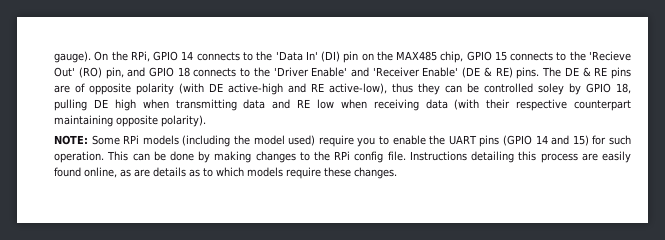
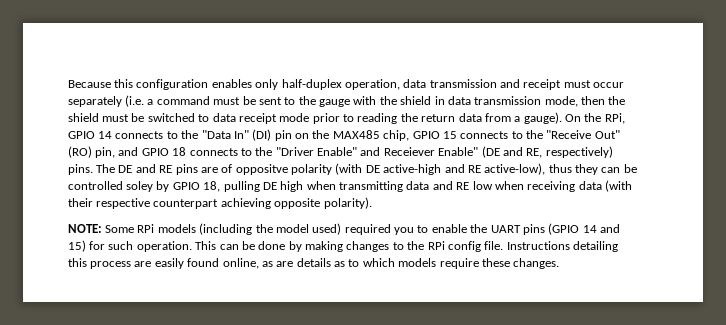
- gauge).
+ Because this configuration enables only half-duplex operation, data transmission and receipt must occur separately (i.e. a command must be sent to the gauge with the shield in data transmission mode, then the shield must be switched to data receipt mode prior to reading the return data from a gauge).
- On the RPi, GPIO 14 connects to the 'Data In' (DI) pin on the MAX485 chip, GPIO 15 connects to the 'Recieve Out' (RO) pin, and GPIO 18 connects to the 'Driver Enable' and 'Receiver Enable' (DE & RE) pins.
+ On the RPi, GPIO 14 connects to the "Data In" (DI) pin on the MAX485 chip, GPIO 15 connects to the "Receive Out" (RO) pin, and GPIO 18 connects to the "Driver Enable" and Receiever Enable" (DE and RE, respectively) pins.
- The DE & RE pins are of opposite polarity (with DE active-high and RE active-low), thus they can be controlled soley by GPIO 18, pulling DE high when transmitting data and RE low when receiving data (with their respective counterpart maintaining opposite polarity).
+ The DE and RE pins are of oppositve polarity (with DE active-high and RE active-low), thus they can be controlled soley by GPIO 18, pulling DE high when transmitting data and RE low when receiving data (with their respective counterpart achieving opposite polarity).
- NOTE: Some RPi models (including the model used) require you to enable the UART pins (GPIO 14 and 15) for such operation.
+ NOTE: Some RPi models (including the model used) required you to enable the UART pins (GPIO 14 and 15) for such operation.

◆ ◆ ◆ ◆ ◆ ◆ ◆

What is needed |
Going from the line that has "- The DE & RE" through the last line of the entries, retype each line exactly as given and add nothing.

Answer to this problem |
- The DE & RE pins are of opposite polarity (with DE active-high and RE active-low), thus they can be controlled soley by GPIO 18, pulling DE high when transmitting data and RE low when receiving data (with their respective counterpart maintaining opposite polarity).
+ The DE and RE pins are of oppositve polarity (with DE active-high and RE active-low), thus they can be controlled soley by GPIO 18, pulling DE high when transmitting data and RE low when receiving data (with their respective counterpart achieving opposite polarity).
- NOTE: Some RPi models (including the model used) require you to enable the UART pins (GPIO 14 and 15) for such operation.
+ NOTE: Some RPi models (including the model used) required you to enable the UART pins (GPIO 14 and 15) for such operation.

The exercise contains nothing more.